Wall insulation is generally applied in three distinct ways. Insulation can be installed in a cavity wall, on the exterior of the building, or in an interior wall. While cavity wall insulation is usually considered the most efficient of the three, it’s not always a practical or possible solution. Both external and internal applications have their benefits and will work to retain heat and lower household bills.
Reducing the energy needed to keep your home warm could be as simple as insulating your walls. Most homeowners are losing around 35% of the heat in their homes through the walls.
Insulating your home is a way to solve this, although the materials and technique you’ll need will depend on the type of wall you are going to insulate.

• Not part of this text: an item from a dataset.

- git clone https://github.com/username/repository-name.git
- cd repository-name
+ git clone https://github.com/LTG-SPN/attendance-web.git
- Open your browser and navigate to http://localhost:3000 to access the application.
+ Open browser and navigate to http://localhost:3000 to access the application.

Cavity Wall Insulation – most homes built after 1920 have walls made of two layers. This gap prevents water getting in but contributes to heat loss. This type of insulation will either be mineral wool, PIR boards or phenolic boards.

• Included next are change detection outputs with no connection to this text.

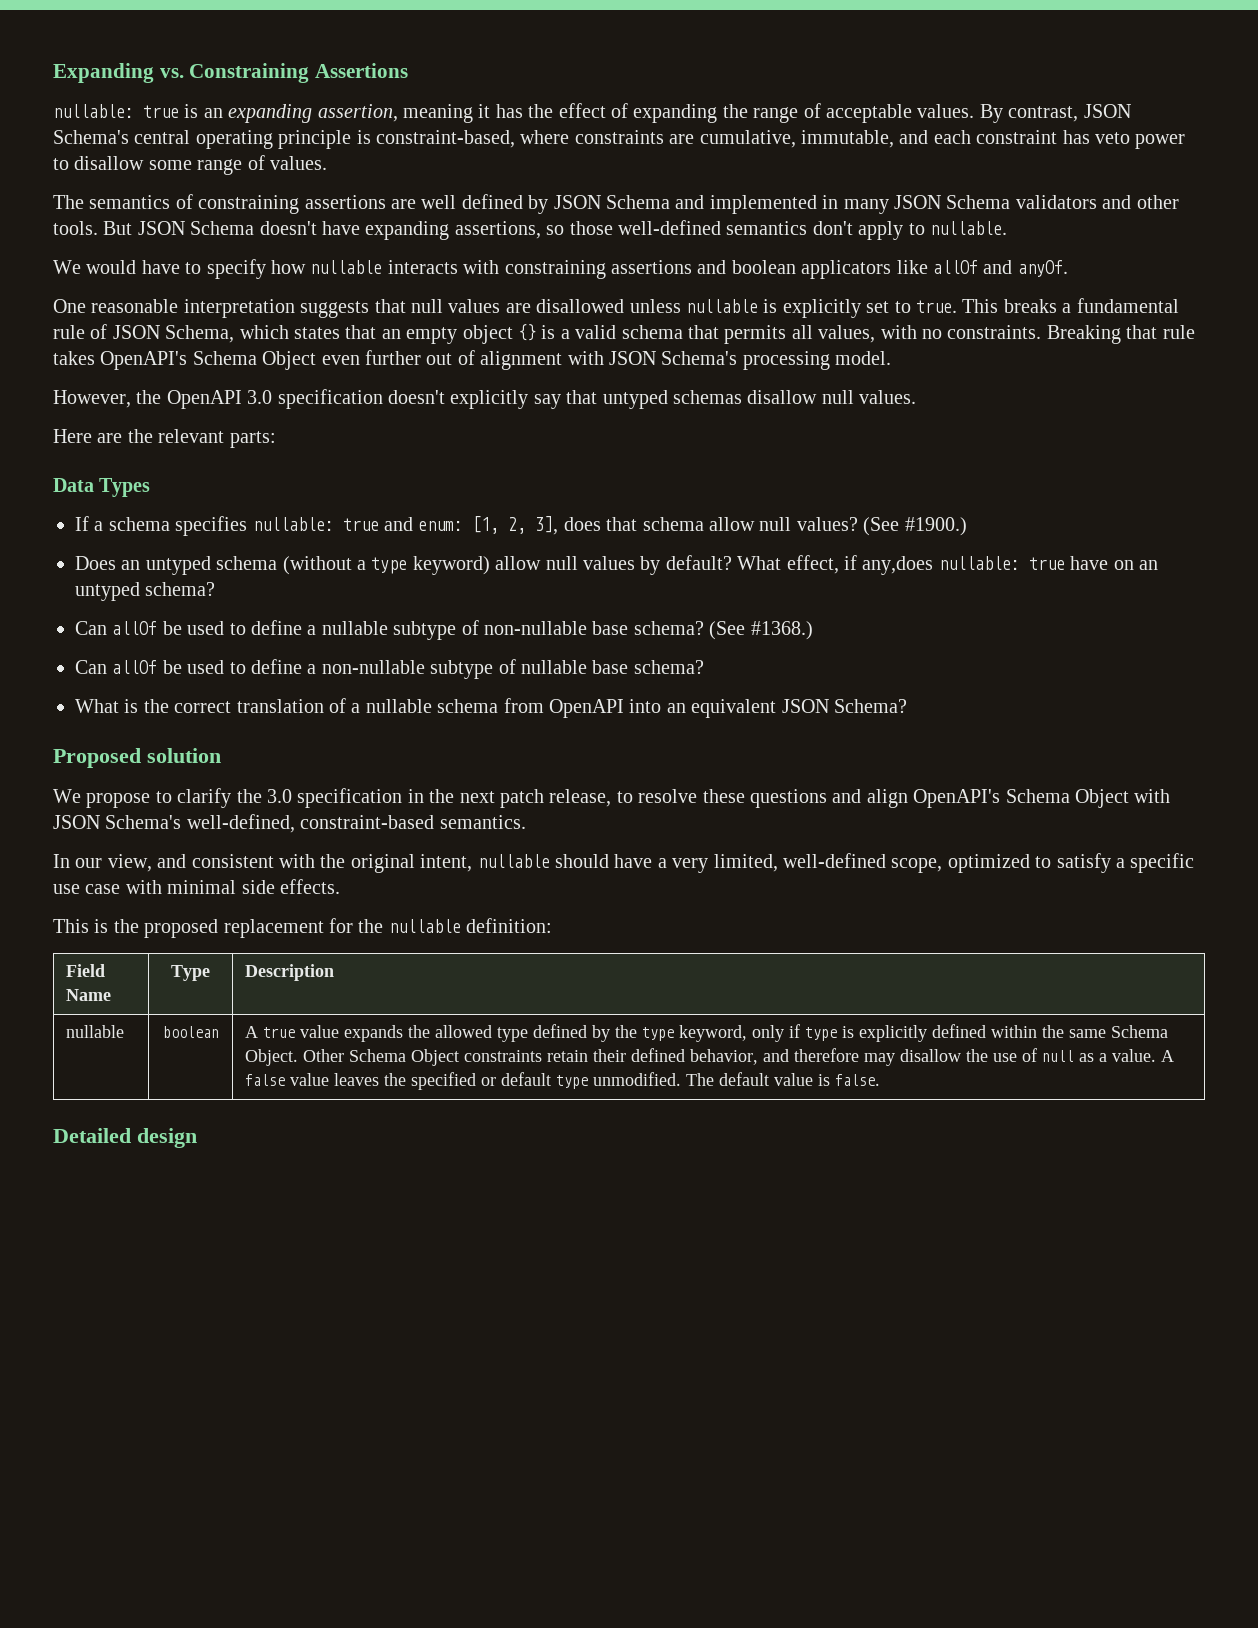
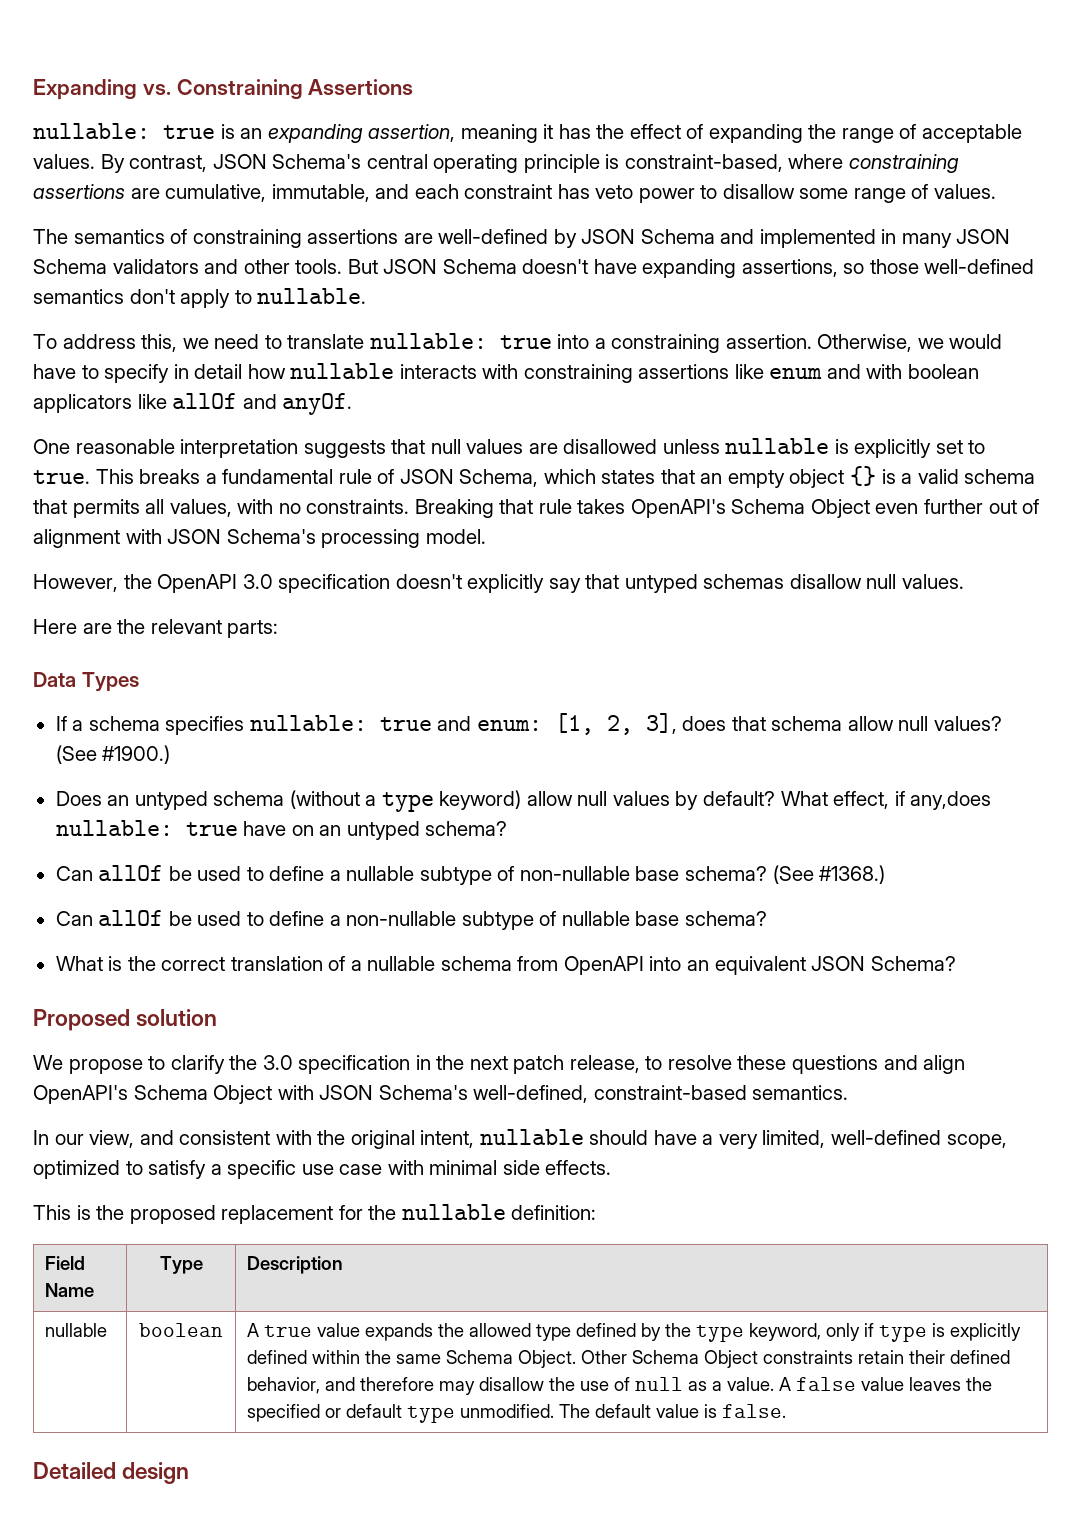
- By contrast, JSON Schema's central operating principle is constraint-based, where constraints are cumulative, immutable, and each constraint has veto power to disallow some range of values.
+ By contrast, JSON Schema's central operating principle is constraint-based, where constraining assertions are cumulative, immutable, and each constraint has veto power to disallow some range of values.
- The semantics of constraining assertions are well defined by JSON Schema and implemented in many JSON Schema validators and other tools.
+ The semantics of constraining assertions are well-defined by JSON Schema and implemented in many JSON Schema validators and other tools.
- We would have to specify how nullable interacts with constraining assertions and boolean applicators like allOf and anyOf.
+ To address this, we need to translate nullable: true into a constraining assertion. Otherwise, we would have to specify in detail how nullable interacts with constraining assertions like enum and with boolean applicators like allOf and anyOf.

Solid External Wall Insulation – solid walls are usually found in older homes. Insulation can make your home more energy efficient, prevent draughts and there won’t be disruption to your home while it’s being insulated as it is fitted to the outside of the house.
Internal Stud Wall Insulation – Stud walls are constructed from a frame of vertical timber beams and various materials can be packed between or applied over the top to insulate those walls. You could also consider acoustic insulation to dampen noise elsewhere in the home.